Around 29 million people in the United States suffer from diabetes, an estimate that includes eight million as yet undiagnosed people and that adds up to 9.3 percent of the total population. The prevalence of diabetes is much higher among senior citizens, however: an estimated 11.8 million 65-plussers have got the disease, a figure that translates to a whopping 25.9 percent of seniors. Over a quarter!
Why do so many more older people have diabetes than younger people? The answer to that question could only ever be rather multi-faceted. A group of researchers led by associate professor in sociology at Michigan State University in East Lansing, Hui Liu, decided to ask a rather fascinating question, though — where does marital happiness fit in? Does marital happiness or, of course, lack thereof, influence the prevalence of diabetes later in life in any way? And if diabetes does develop, does the quality of one's marriage have an impact on how well it's generally managed?
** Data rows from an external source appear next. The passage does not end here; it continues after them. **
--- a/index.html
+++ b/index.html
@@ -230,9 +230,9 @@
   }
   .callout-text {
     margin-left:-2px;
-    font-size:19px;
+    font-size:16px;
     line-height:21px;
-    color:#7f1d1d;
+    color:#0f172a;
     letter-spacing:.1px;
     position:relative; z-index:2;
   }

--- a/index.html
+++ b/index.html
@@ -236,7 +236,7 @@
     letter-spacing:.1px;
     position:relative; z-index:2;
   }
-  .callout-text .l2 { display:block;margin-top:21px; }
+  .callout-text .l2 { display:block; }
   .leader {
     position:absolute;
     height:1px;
What Did The Study Look At?
Hui Liu's team, which published its research in the Journals of Gerontology: Social Sciences, examined data from the National Social Life, Health and Aging Project. The data itself is a goldmine for researchers. It covers many aspects of the lives of older citizens, ranging from health and aging to social life and relationship quality. This particular study took at look at 1,228 men aged between 57 and 85 when the first wave of the survey was conducted. By the time the second wave came around, approximately five years later for most participants, 385 of those men were diagnosed with diabetes.
Though the National Social Life, Health and Aging Project didn't specifically address how participants saw the quality of their marriage, it did include many questions about how the study subjects viewed their spouse and how happy they currently were with their relationship, as well as addressing sex and intimacy.
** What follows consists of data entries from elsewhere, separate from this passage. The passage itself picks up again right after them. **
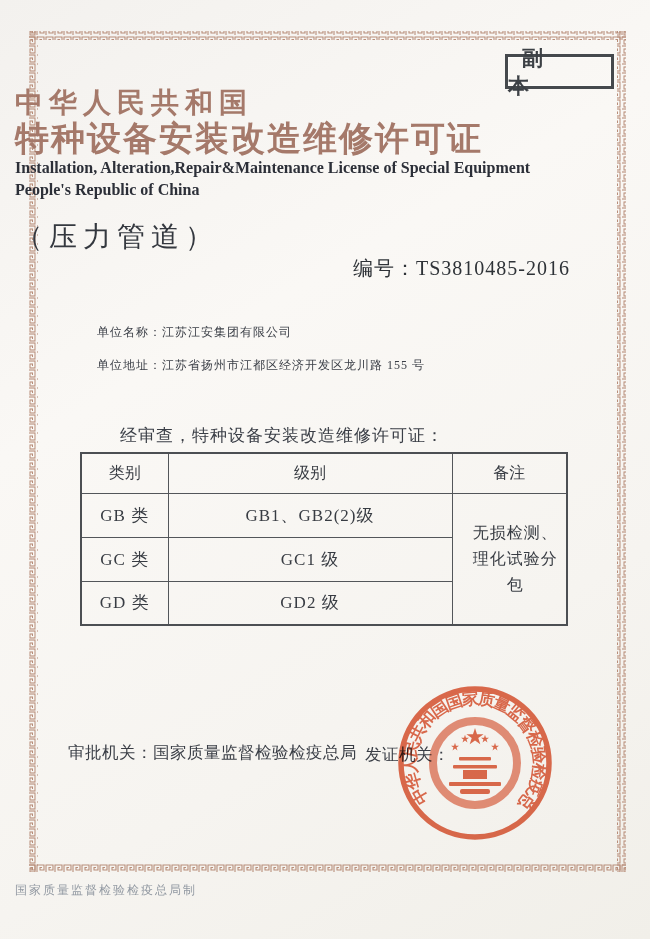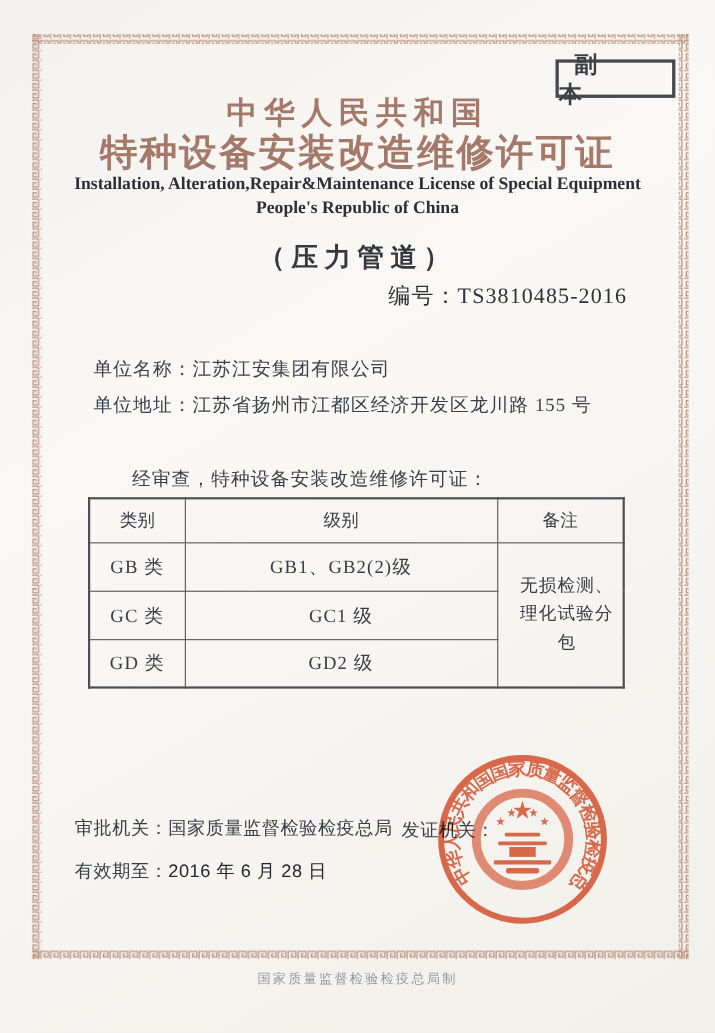--- a/index.html
+++ b/index.html
@@ -14,7 +14,7 @@
     color: #3e434b;
   }
   .abs { position: absolute; }
-  .centered { left: 0; right: 0; text-align: center; }
+  .centered { left: 0; right: 0; text-align: left; padding-left: 15px; }
 
   .badge {
     left: 505px; top: 54px; width: 109px; height: 35px;

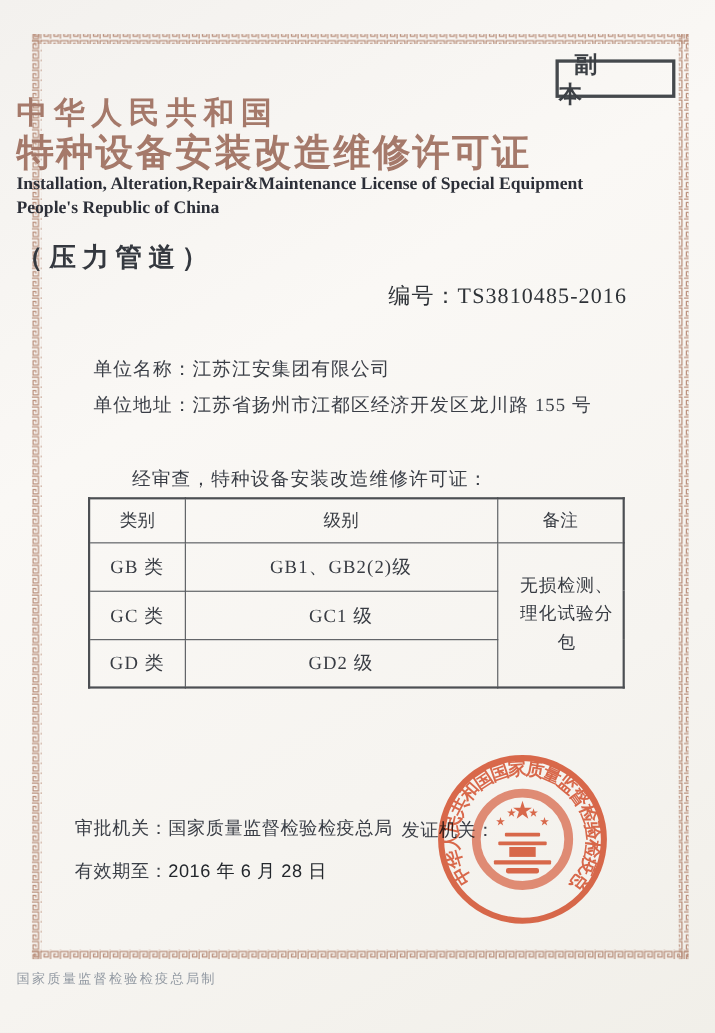--- a/index.html
+++ b/index.html
@@ -35,7 +35,7 @@
   }
   .title-en-1 { top: 159px; font-size: 16px; font-weight: bold; color: #2c2f38; }
   .title-en-2 { top: 181px; font-size: 16px; font-weight: bold; color: #2c2f38; }
-  .subtitle   { top: 218px; font-size: 24px; color: #34383f; letter-spacing: 6px; font-weight: bold; }
+  .subtitle   { top: 218px; font-size: 28px; color: #34383f; letter-spacing: 6px; }
   .license-no { top: 255px; right: 80px; font-size: 20px; color: #2e3237; letter-spacing: 1px; }
 
   .field-line { left: 85px; font-size: 17px; color: #3a3e46; letter-spacing: 1px; }

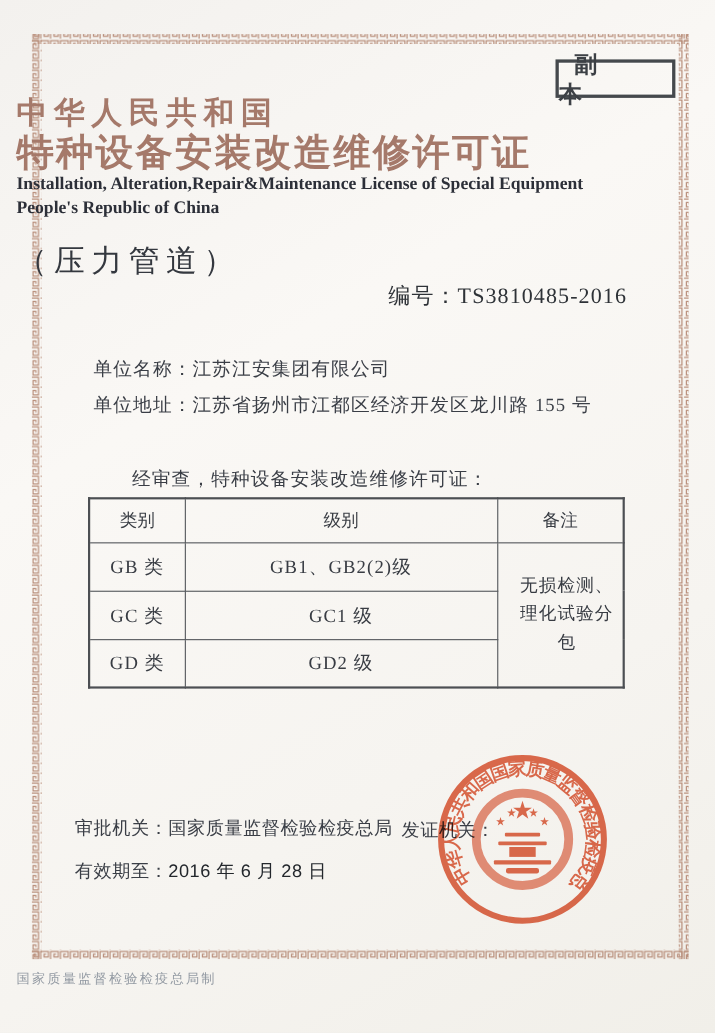--- a/index.html
+++ b/index.html
@@ -38,7 +38,7 @@
   .subtitle   { top: 218px; font-size: 28px; color: #34383f; letter-spacing: 6px; }
   .license-no { top: 255px; right: 80px; font-size: 20px; color: #2e3237; letter-spacing: 1px; }
 
-  .field-line { left: 85px; font-size: 17px; color: #3a3e46; letter-spacing: 1px; }
+  .field-line { left: 97px; font-size: 12px; color: #3a3e46; letter-spacing: 1px; }
   .unit-name  { top: 324px; }
   .unit-addr  { top: 357px; }
   .statement  { left: 120px; top: 424px; font-size: 17px; color: #3a3e46; letter-spacing: 1px; }

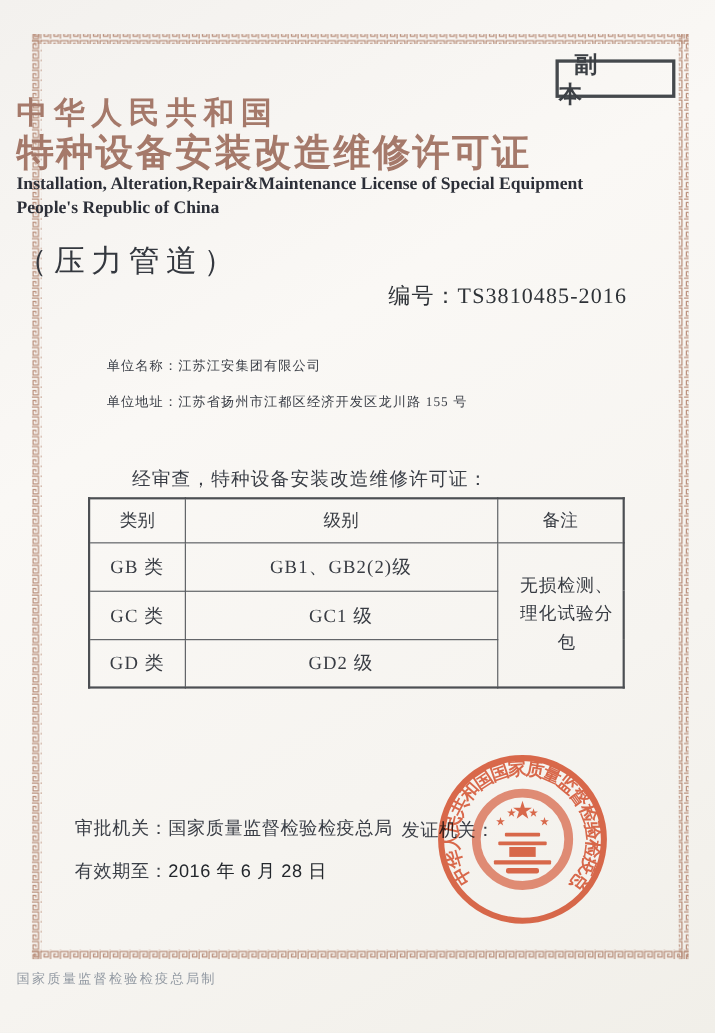--- a/index.html
+++ b/index.html
@@ -148,9 +148,6 @@
   <div class="abs bottom-label approve-line">
     <span>审批机关：</span><span>国家质量监督检验检疫总局</span>
   </div>
-  <div class="abs bottom-label valid-line">
-    <span>有效期至：</span><span class="date-value">2016 年 6 月 28 日</span>
-  </div>
   <div class="abs bottom-label issueorg-line">
     <span>发证机关：</span>
   </div>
Bad Marriages Lead To Lower Diabetes Rates — But With A Catch?
Their findings were beyond surprising, and can even be called shocking: the team found that the common wisdom that love contributes to good health simply doesn't hold true in the case of diabetes. Those men who had what the researchers deemed bad marriages were found to be less likely to develop diabetes, as well as better diabetes management if they got the disease anyway.
Well, the development of Type 2 diabetes is linked to unhealthy lifestyle habits such as poor diet, and the management of diabetes itself requires rather a lot of effort. The study team concluded that it's possible that the very same qualities that made the men they researched see their marriages in less than positive lights could be those required to prevent and manage diabetes. Yes, we're talking about wives micromanaging their husband's activities, or "nagging" them!
Hui Liu said:
"The study challenges the traditional assumption that negative marital quality is always detrimental to health. It also encourages family scholars to distinguish different sources and types of marital quality. Sometimes, nagging is caring."
There's more, though! The study also, in fact, looked at females. In their case, it was positive marital quality that made diabetes less likely to develop. So, what was this study really about — diabetes or sociology? The research is certainly food for thought no matter which angle you are most interested in.